[EXERCISE OBJECTIVE]
Send back the data below exactly. Drop every picture.

(Front-end code change data)
-------
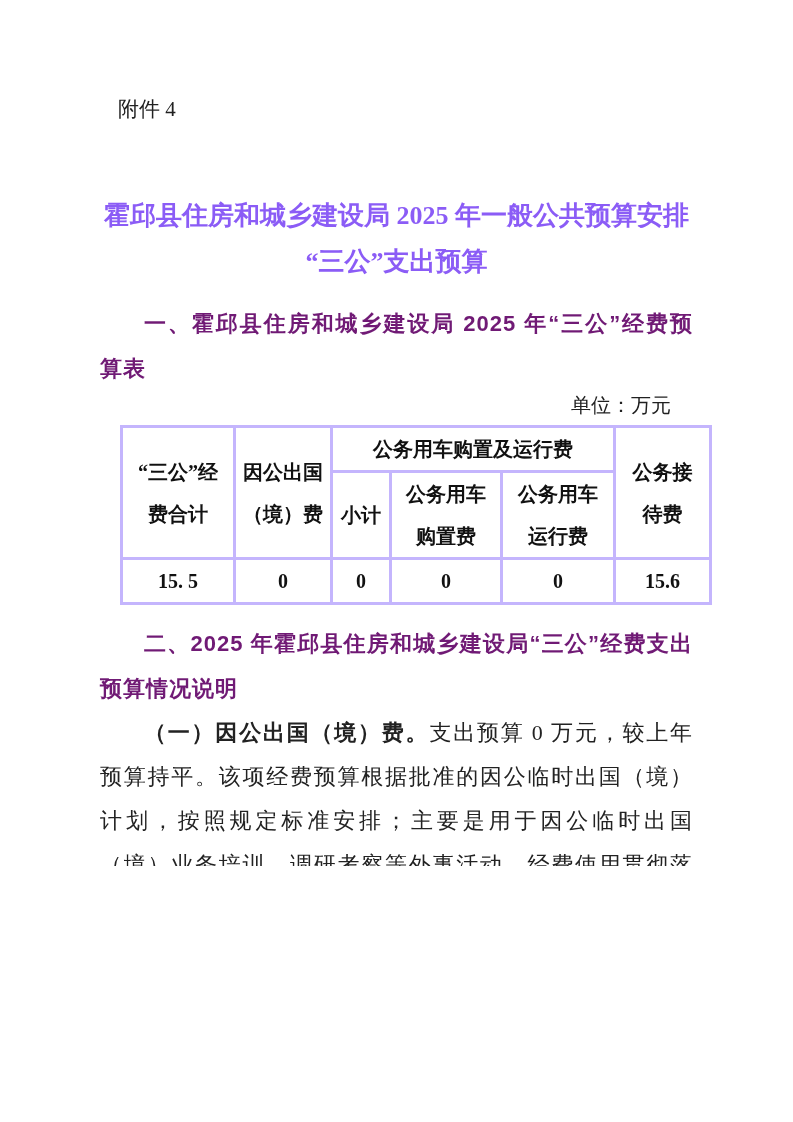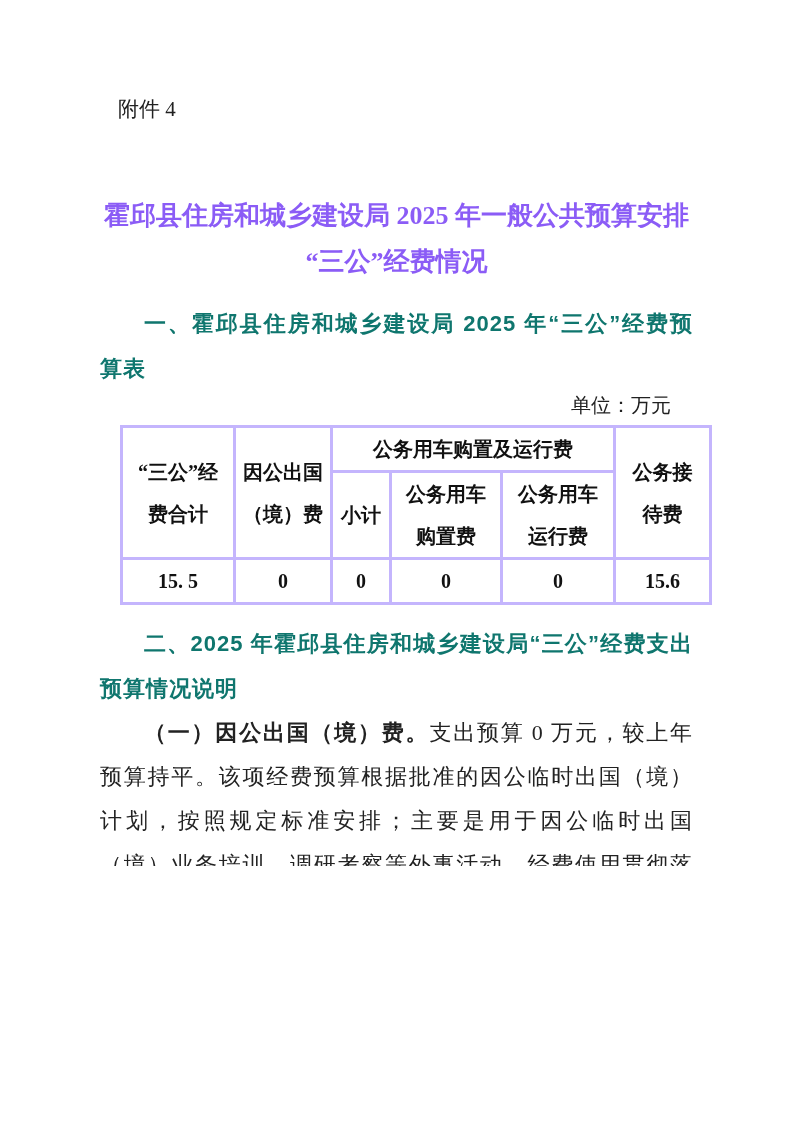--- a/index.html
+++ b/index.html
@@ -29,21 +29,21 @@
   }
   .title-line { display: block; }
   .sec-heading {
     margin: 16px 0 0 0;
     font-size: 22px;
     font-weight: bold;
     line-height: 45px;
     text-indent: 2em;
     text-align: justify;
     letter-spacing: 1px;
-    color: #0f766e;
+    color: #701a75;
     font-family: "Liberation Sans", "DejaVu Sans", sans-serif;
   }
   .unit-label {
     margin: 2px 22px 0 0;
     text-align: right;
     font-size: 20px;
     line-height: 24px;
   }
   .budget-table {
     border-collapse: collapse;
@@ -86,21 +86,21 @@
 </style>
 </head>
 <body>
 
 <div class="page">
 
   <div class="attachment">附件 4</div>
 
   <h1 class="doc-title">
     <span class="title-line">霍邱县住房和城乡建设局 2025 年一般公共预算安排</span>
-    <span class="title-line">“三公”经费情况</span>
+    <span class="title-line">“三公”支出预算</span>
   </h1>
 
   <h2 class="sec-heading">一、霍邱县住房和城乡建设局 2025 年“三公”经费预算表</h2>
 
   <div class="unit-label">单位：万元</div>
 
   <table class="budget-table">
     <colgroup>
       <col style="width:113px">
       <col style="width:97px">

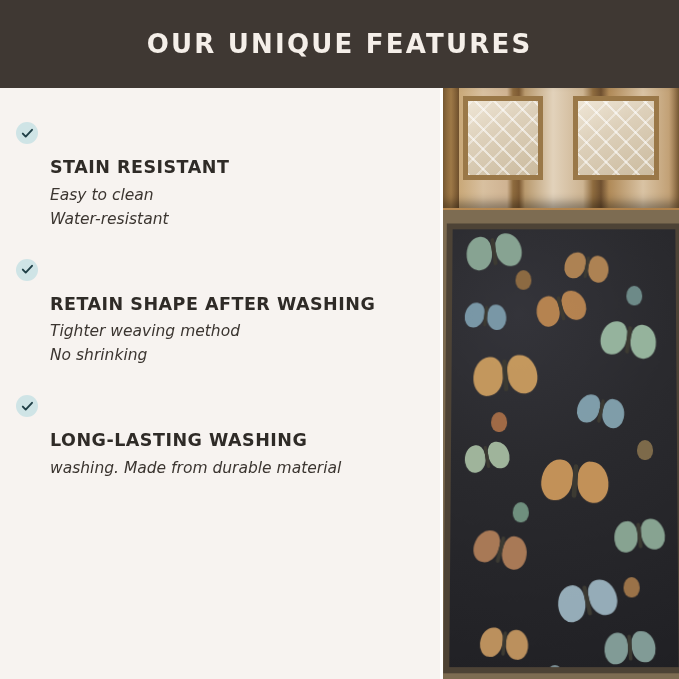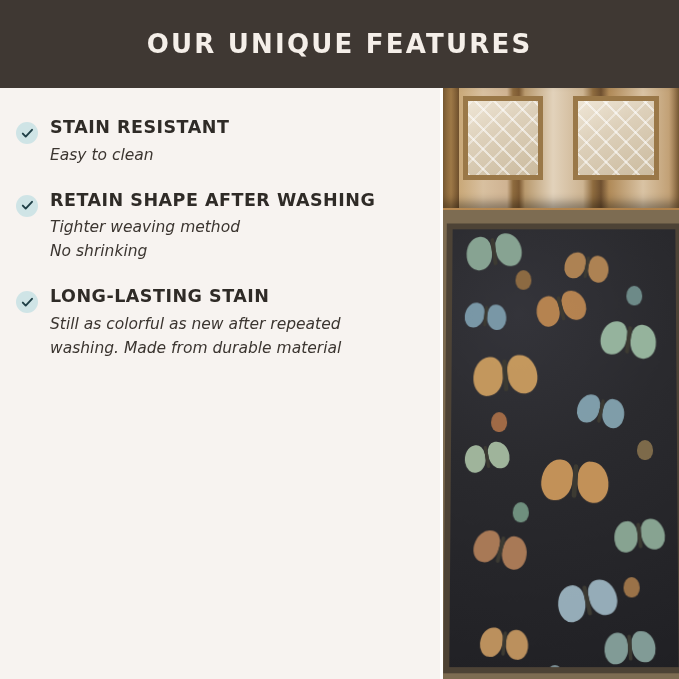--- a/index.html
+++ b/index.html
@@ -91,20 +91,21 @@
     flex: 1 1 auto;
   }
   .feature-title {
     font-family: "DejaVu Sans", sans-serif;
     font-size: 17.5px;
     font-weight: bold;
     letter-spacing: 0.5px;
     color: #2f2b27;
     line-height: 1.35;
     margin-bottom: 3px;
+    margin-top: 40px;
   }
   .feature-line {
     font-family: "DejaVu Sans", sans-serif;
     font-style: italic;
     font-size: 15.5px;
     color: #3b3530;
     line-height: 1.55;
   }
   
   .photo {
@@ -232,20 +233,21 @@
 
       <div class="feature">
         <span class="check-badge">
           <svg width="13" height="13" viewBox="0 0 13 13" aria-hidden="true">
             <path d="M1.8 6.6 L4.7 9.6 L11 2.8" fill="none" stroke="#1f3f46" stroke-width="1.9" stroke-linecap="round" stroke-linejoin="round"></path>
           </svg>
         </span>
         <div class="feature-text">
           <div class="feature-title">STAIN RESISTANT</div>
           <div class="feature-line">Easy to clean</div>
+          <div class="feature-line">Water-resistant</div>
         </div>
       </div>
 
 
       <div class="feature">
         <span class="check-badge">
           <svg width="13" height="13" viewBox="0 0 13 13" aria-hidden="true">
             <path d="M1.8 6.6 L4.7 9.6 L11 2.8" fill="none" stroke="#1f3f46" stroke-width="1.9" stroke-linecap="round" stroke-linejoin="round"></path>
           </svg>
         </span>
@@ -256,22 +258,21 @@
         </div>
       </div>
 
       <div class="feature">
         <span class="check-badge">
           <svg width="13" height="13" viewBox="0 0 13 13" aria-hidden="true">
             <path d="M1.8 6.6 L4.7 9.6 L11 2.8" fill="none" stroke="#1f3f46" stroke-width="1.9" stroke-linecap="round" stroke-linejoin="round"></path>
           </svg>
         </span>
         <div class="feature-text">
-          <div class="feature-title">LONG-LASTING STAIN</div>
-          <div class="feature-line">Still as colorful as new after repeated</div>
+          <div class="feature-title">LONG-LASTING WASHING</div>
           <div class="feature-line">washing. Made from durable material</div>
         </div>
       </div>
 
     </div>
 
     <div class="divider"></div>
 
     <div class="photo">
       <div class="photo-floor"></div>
-------
[FINISHED EXERCISE]
--- a/index.html
+++ b/index.html
@@ -29,21 +29,21 @@
   }
   .title-line { display: block; }
   .sec-heading {
     margin: 16px 0 0 0;
     font-size: 22px;
     font-weight: bold;
     line-height: 45px;
     text-indent: 2em;
     text-align: justify;
     letter-spacing: 1px;
-    color: #0f766e;
+    color: #701a75;
     font-family: "Liberation Sans", "DejaVu Sans", sans-serif;
   }
   .unit-label {
     margin: 2px 22px 0 0;
     text-align: right;
     font-size: 20px;
     line-height: 24px;
   }
   .budget-table {
     border-collapse: collapse;
@@ -86,21 +86,21 @@
 </style>
 </head>
 <body>
 
 <div class="page">
 
   <div class="attachment">附件 4</div>
 
   <h1 class="doc-title">
     <span class="title-line">霍邱县住房和城乡建设局 2025 年一般公共预算安排</span>
-    <span class="title-line">“三公”经费情况</span>
+    <span class="title-line">“三公”支出预算</span>
   </h1>
 
   <h2 class="sec-heading">一、霍邱县住房和城乡建设局 2025 年“三公”经费预算表</h2>
 
   <div class="unit-label">单位：万元</div>
 
   <table class="budget-table">
     <colgroup>
       <col style="width:113px">
       <col style="width:97px">

--- a/index.html
+++ b/index.html
@@ -91,20 +91,21 @@
     flex: 1 1 auto;
   }
   .feature-title {
     font-family: "DejaVu Sans", sans-serif;
     font-size: 17.5px;
     font-weight: bold;
     letter-spacing: 0.5px;
     color: #2f2b27;
     line-height: 1.35;
     margin-bottom: 3px;
+    margin-top: 40px;
   }
   .feature-line {
     font-family: "DejaVu Sans", sans-serif;
     font-style: italic;
     font-size: 15.5px;
     color: #3b3530;
     line-height: 1.55;
   }
   
   .photo {
@@ -232,20 +233,21 @@
 
       <div class="feature">
         <span class="check-badge">
           <svg width="13" height="13" viewBox="0 0 13 13" aria-hidden="true">
             <path d="M1.8 6.6 L4.7 9.6 L11 2.8" fill="none" stroke="#1f3f46" stroke-width="1.9" stroke-linecap="round" stroke-linejoin="round"></path>
           </svg>
         </span>
         <div class="feature-text">
           <div class="feature-title">STAIN RESISTANT</div>
           <div class="feature-line">Easy to clean</div>
+          <div class="feature-line">Water-resistant</div>
         </div>
       </div>
 
 
       <div class="feature">
         <span class="check-badge">
           <svg width="13" height="13" viewBox="0 0 13 13" aria-hidden="true">
             <path d="M1.8 6.6 L4.7 9.6 L11 2.8" fill="none" stroke="#1f3f46" stroke-width="1.9" stroke-linecap="round" stroke-linejoin="round"></path>
           </svg>
         </span>
@@ -256,22 +258,21 @@
         </div>
       </div>
 
       <div class="feature">
         <span class="check-badge">
           <svg width="13" height="13" viewBox="0 0 13 13" aria-hidden="true">
             <path d="M1.8 6.6 L4.7 9.6 L11 2.8" fill="none" stroke="#1f3f46" stroke-width="1.9" stroke-linecap="round" stroke-linejoin="round"></path>
           </svg>
         </span>
         <div class="feature-text">
-          <div class="feature-title">LONG-LASTING STAIN</div>
-          <div class="feature-line">Still as colorful as new after repeated</div>
+          <div class="feature-title">LONG-LASTING WASHING</div>
           <div class="feature-line">washing. Made from durable material</div>
         </div>
       </div>
 
     </div>
 
     <div class="divider"></div>
 
     <div class="photo">
       <div class="photo-floor"></div>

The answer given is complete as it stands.